3. Prevention of overfeeding or other overfeeding, which prevents counter-productivity caused by the feed supplement in the ruminant, contributing to economic efficiency.

The present inventors have recognized the unexpected and surprising economic benefit of carefully controlled gradual administration of a methanogenesis inhibitor feed supplement comprising organohalogen-rich marine macroalgae and and/or certain combinations of organosulfur-rich plants and/or polyphenol-rich plants.

A combination of organohalogen-rich marine macroalgae and/or organosulfur-rich plants and/or polyphenol-rich plants, when administered to a ruminant, reduces methanogenesis and reduces ruminant methane production. The reduction in methanogenesis occurs through different modes including: reduction of methanogenic organisms by limiting their growth or killing them; reduction of methanogenesis by limiting or terminating the enzymes involved in methanogenesis.

Gradual administration of certain combinations of organohalogen-enriched marine macroalgae and organosulfur-enriched plants and polyphenol-enriched plants to ruminants was effective in reducing methane emissions and excreted urinary nitrogen as well as in increasing valuable The unexpected and surprising enhancement in animal products may be due to a synergy between different modes of inhibition of methanogenesis including, for example:

1. Organohalogen compounds from the marine macroalgae Asparagopsis species include organobromine, especially bromoform (CHBr ₃ , tribromomethane), which undergo reduction with the second to final steps required for methanogenesis The vitamin B12 cofactor reacts to inhibit the efficiency of methyltransferases and also competitively inhibits methane production by acting as a terminal electron acceptor.

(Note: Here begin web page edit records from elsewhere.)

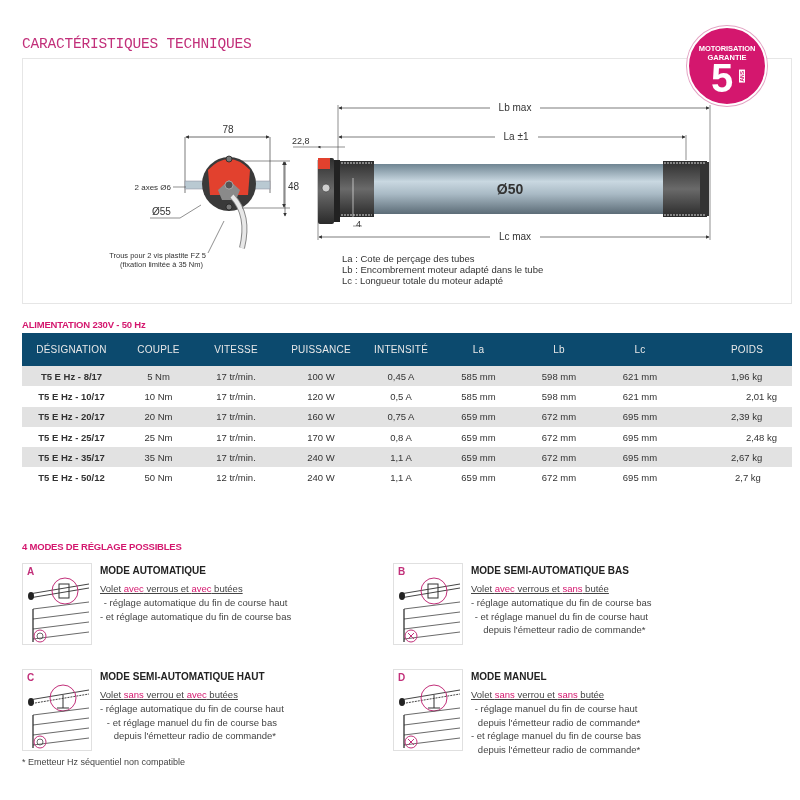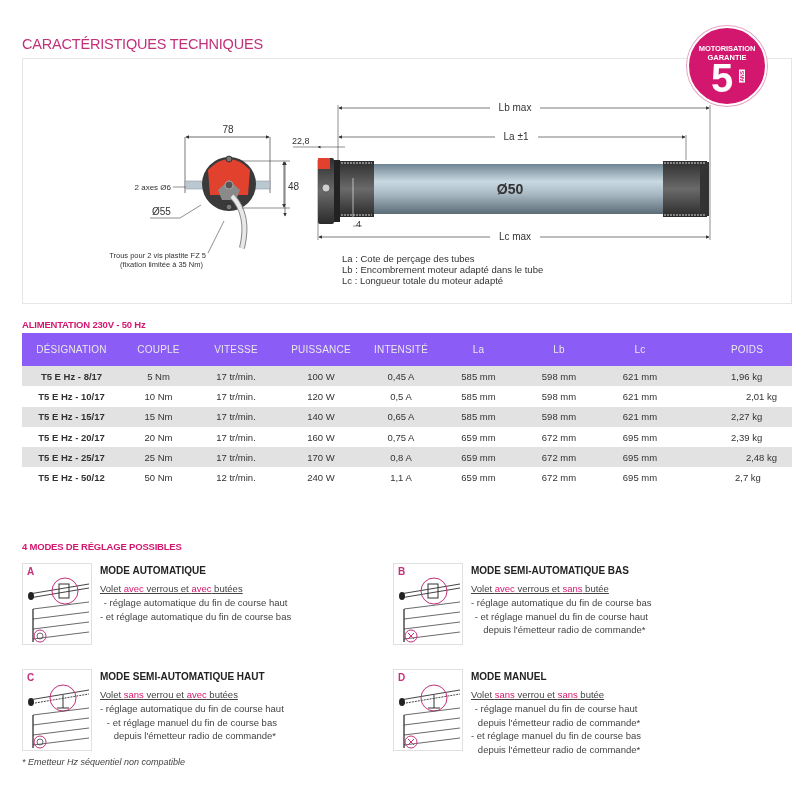--- a/index.html
+++ b/index.html
@@ -2,21 +2,21 @@
 <html><head>
 <meta charset="utf-8">
 <style>
   * { box-sizing: border-box; margin: 0; padding: 0; }
   html, body { width: 800px; height: 800px; background: #ffffff; overflow: hidden; }
   body { font-family: "Liberation Sans", sans-serif; color: #333; position: relative; }
 
   .page-title {
     position: absolute; left: 22px; top: 36px;
     font-size: 14.5px; color: #c2307a; letter-spacing: -0.2px;
-    font-family: Liberation Sans, sans-serif;
+    font-family: Liberation Mono, monospace;
   }
 
   .diagram-box {
     position: absolute; left: 22px; top: 58px; width: 770px; height: 246px;
     border: 1px solid #e6e6e6; background: #fff;
   }
 
   .badge {
     position: absolute; left: 687px; top: 26px; width: 80px; height: 80px;
     border-radius: 50%; background: #d4176e; border: 2px solid #fff;
@@ -39,38 +39,38 @@
 
   .section-heading {
     position: absolute; font-size: 9.5px; font-weight: bold; color: #d4176e; letter-spacing: -0.2px; text-align: center;
   }
 
   table.spec {
     position: absolute; left: 22px; top: 333px; width: 770px; border-collapse: collapse;
     font-size: 9.5px; color: #333;
   }
   table.spec th {
-    background: #8b5cf6; color: #e8e8e8; font-weight: normal; height: 33px; font-size: 10px; letter-spacing: 0.2px;
+    background: #0c4a6e; color: #e8e8e8; font-weight: normal; height: 33px; font-size: 10px; letter-spacing: 0.2px;
   }
   table.spec td { height: 20.3px; text-align: center; }
   table.spec tr:nth-child(odd) td { background: #e2e2e2; }
   table.spec tr:nth-child(even) td { background: #ffffff; }
   table.spec td.des { font-weight: bold; }
 
   .mode { position: absolute; }
   .mode .thumb {
     position: absolute; left: 0; top: 0; width: 70px; height: 82px; border: 1px solid #e0e0e0; background: #fff;
   }
   .mode .letter { position: absolute; left: 5px; top: 3px; font-size: 10px; color: #c2307a; font-weight: bold; }
   .mode .title { position: absolute; left: 78px; top: 2px; font-size: 10px; font-weight: bold; color: #222; white-space: nowrap; }
   .mode .sub { position: absolute; left: 78px; top: 20px; font-size: 9.5px; color: #444; text-decoration: underline; white-space: nowrap; }
   .mode .sub .hl { color: #d4176e; }
   .mode .lines { position: absolute; left: 78px; top: 33px; font-size: 9.5px; line-height: 13.5px; color: #444; white-space: nowrap; text-align: center; }
 
-  .footnote { position: absolute; left: 22px; top: 757px; font-size: 9px; font-style: italic; color: #444; }
+  .footnote { position: absolute; left: 22px; top: 757px; font-size: 9px; color: #444; }
 </style>
 </head>
 <body>
 
 <div class="page-title">CARACTÉRISTIQUES TECHNIQUES</div>
 
 <div class="diagram-box"></div>
 
 <svg class="drawing" width="800" height="310">
   <defs>
@@ -217,51 +217,51 @@
       <td>10 Nm</td>
       <td>17 tr/min.</td>
       <td>120 W</td>
       <td>0,5 A</td>
       <td>585 mm</td>
       <td>598 mm</td>
       <td>621 mm</td>
       <td style="text-align:center;padding-left:48px">2,01 kg</td>
     </tr>
     <tr>
-      <td class="des">T5 E Hz - 15/17</td>
-      <td>15 Nm</td>
-      <td>17 tr/min.</td>
-      <td>140 W</td>
-      <td>0,65 A</td>
-      <td>585 mm</td>
-      <td>598 mm</td>
-      <td>621 mm</td>
-      <td style="text-align:left;padding-left:48px">2,27 kg</td>
-    </tr>
-    <tr>
       <td class="des">T5 E Hz - 20/17</td>
       <td>20 Nm</td>
       <td>17 tr/min.</td>
       <td>160 W</td>
       <td>0,75 A</td>
       <td>659 mm</td>
       <td>672 mm</td>
       <td>695 mm</td>
       <td style="text-align:left;padding-left:48px">2,39 kg</td>
     </tr>
     <tr>
       <td class="des">T5 E Hz - 25/17</td>
       <td>25 Nm</td>
       <td>17 tr/min.</td>
       <td>170 W</td>
       <td>0,8 A</td>
       <td>659 mm</td>
       <td>672 mm</td>
       <td>695 mm</td>
       <td style="text-align:center;padding-left:48px">2,48 kg</td>
+    </tr>
+    <tr>
+      <td class="des">T5 E Hz - 35/17</td>
+      <td>35 Nm</td>
+      <td>17 tr/min.</td>
+      <td>240 W</td>
+      <td>1,1 A</td>
+      <td>659 mm</td>
+      <td>672 mm</td>
+      <td>695 mm</td>
+      <td style="text-align:left;padding-left:48px">2,67 kg</td>
     </tr>
     <tr>
       <td class="des">T5 E Hz - 50/12</td>
       <td>50 Nm</td>
       <td>12 tr/min.</td>
       <td>240 W</td>
       <td>1,1 A</td>
       <td>659 mm</td>
       <td>672 mm</td>
       <td>695 mm</td>

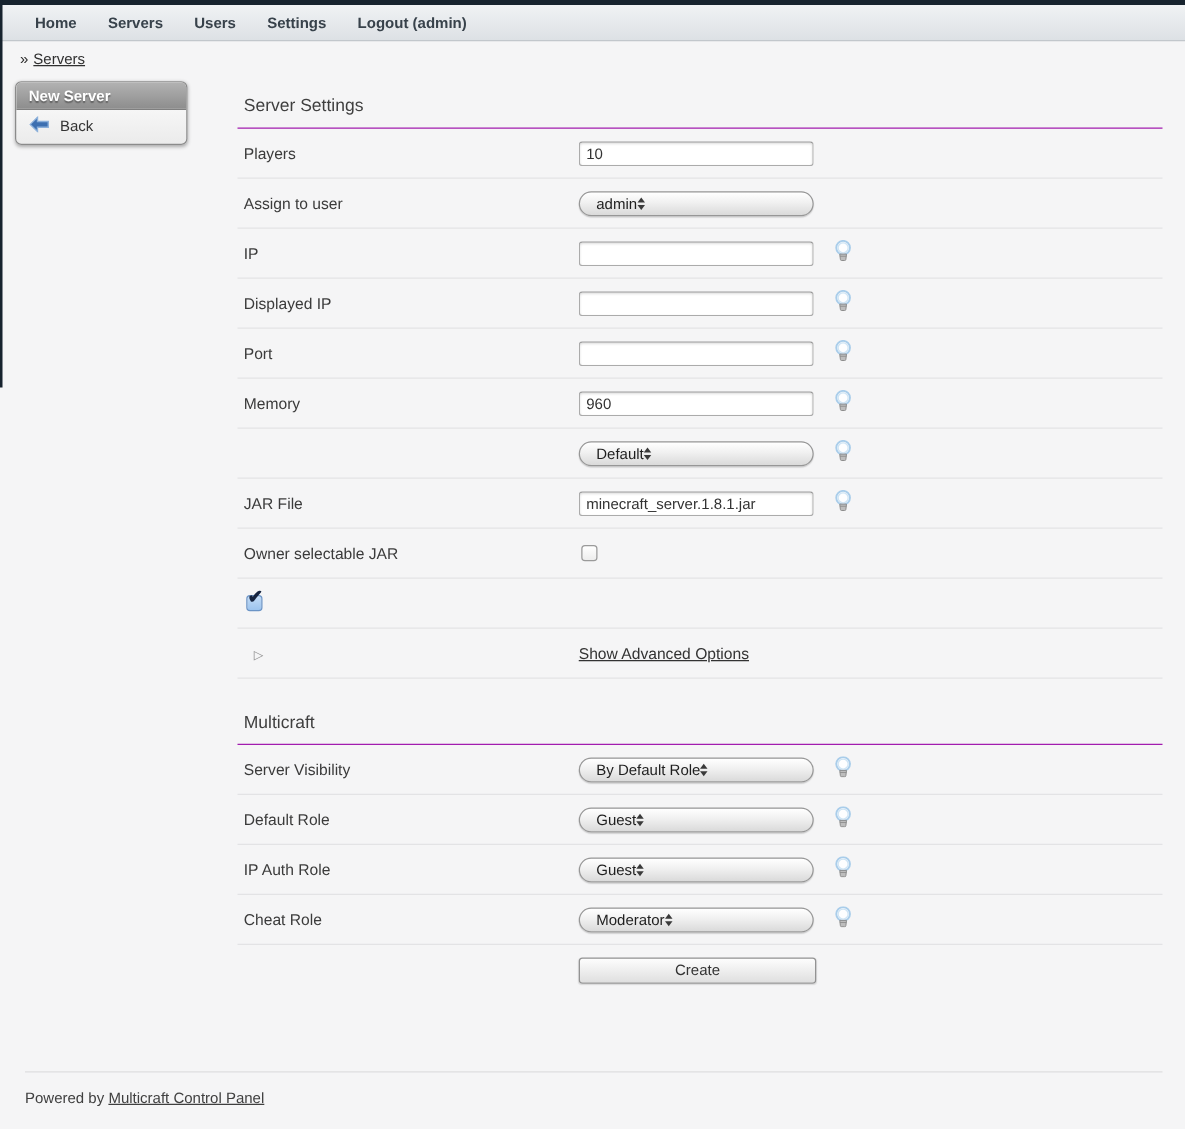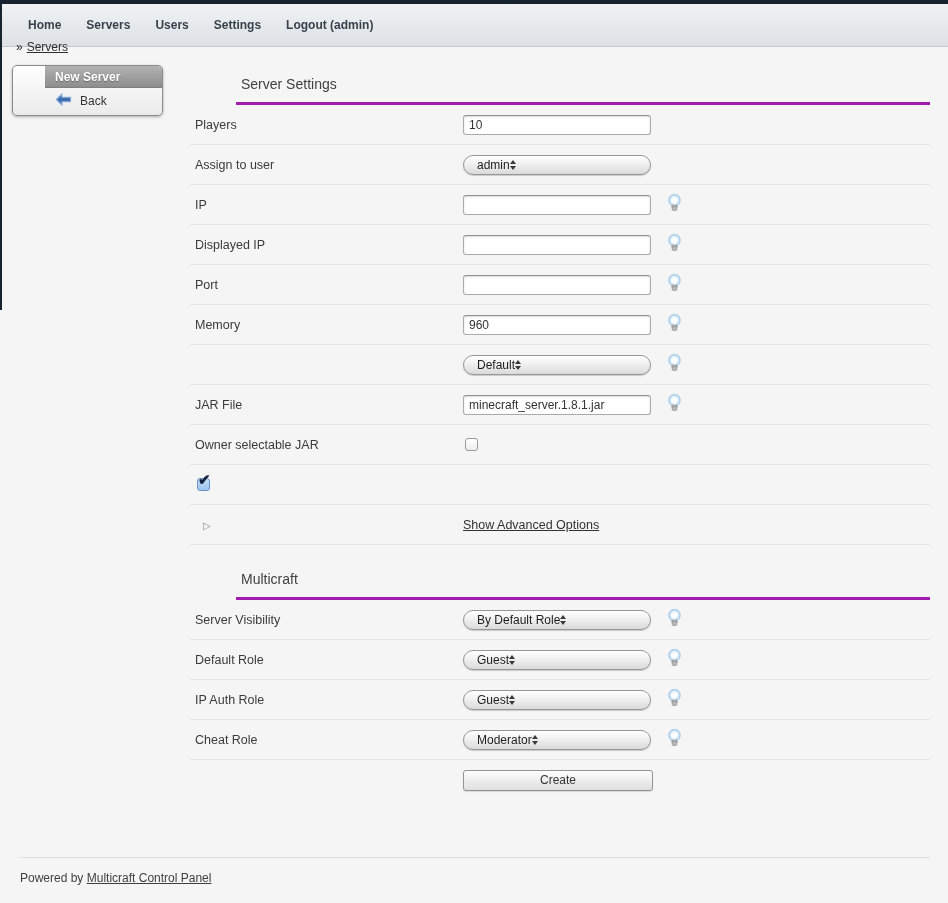--- a/index.html
+++ b/index.html
@@ -10,58 +10,56 @@
     position: relative;
     overflow: hidden;
     color: #3c3c3c;
   }
   
   .topstrip { position: absolute; left: 0; top: 0; width: 948px; height: 4px; background: #17232e; z-index: 5; }
   .leftedge { position: absolute; left: 0; top: 0; width: 2px; height: 310px; background: #17232e; z-index: 5; }
 
   
   .navbar {
-    position: absolute; left: 0; top: 4px; width: 948px; height: 43px;
+    position: absolute; left: 0; top: 4px; width: 948px; height: 29px;
     background: linear-gradient(#f0f2f4, #dde1e5);
     border-bottom: 1px solid #c2c7cc;
     display: flex; align-items: center; gap: 25px;
     padding-left: 28px;
   }
   .nav-item { font-size: 12px; font-weight: bold; color: #38424b; text-decoration: none; cursor: pointer; }
 
   
   .breadcrumb { position: absolute; left: 16px; top: 40px; font-size: 12px; color: #2f2f2f; }
   .breadcrumb .bc-marker { margin-right: 4px; }
   .breadcrumb a { color: #2f2f2f; text-decoration: underline; cursor: pointer; }
 
   
   .sidebar {
-    position: absolute; left: 12px; top: 65px; width: 151px;
+    position: absolute; left: 12px; top: 65px; width: 138px;
     border: 1px solid #8b8b8b; border-radius: 5px;
     box-shadow: 0 1px 3px rgba(0,0,0,.3);
     background: linear-gradient(#ffffff, #ebebeb);
     overflow: hidden;
-    padding-left: 32px;
   }
   .sb-header {
     height: 22px; padding: 4px 0 0 10px;
     background: linear-gradient(#b2b2b2, #8d8d8d);
     border-bottom: 1px solid #7f7f7f;
     color: #ffffff; font-size: 12px; font-weight: bold;
     text-shadow: 0 1px 1px rgba(0,0,0,.35);
   }
   .sb-item { display: flex; align-items: center; gap: 8px; padding: 5px 10px 6px 10px; font-size: 12px; color: #333; cursor: pointer; }
 
   
   .content { position: absolute; left: 190px; top: 66px; width: 740px; }
   .sec-title {
     font-size: 14px; font-weight: normal; color: #3f3f3f;
     padding: 10px 0 10px 5px;
-    border-bottom: 3px solid #a21caf;
-    margin-left: 46px;
+    border-bottom: 1px solid #a21caf;
   }
   .sec-title.perm { margin-top: 16px; }
   .frow {
     display: flex; align-items: center; height: 40px;
     border-bottom: 1px solid #e3e3e5; padding-left: 5px;
   }
   .frow.no-border { border-bottom: none; }
   .frow .lbl { width: 268px; font-size: 12.5px; color: #3b3b3b; flex-shrink: 0; }
   .frow .ctrl { display: flex; align-items: center; gap: 16px; }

2. Organosulfur compounds from plants of the Allium species include allicin and diallyl disulfide, which are released due to oxidative interactions with important thiol-containing enzymes and through inhibition of the enzyme HMG-CoA reductase Possesses activity against methanogens.

3. Polyphenolic compounds from plants of the genus Citrus, including the flavonoids neohesperidin and naringin, which have anti-methanogenic activity.

The present inventors have realized that the unexpected and surprising improvement in metabolic efficiency due to gradual administration of the methanogenesis inhibitor feed supplement or composition of the present invention may also be due to additional health benefits including, for example: causing Anthelmintic effect with reduced gastrointestinal parasites; antibacterial effect resulting in reduced bacterial infection including e.g. mastitis; and when administered to ruminants, providing the organohalogen-rich marine macroalgae and organosulfur-rich plants present in the present invention As well as supplementary trace minerals and vitamins in a combination of polyphenol-rich plants.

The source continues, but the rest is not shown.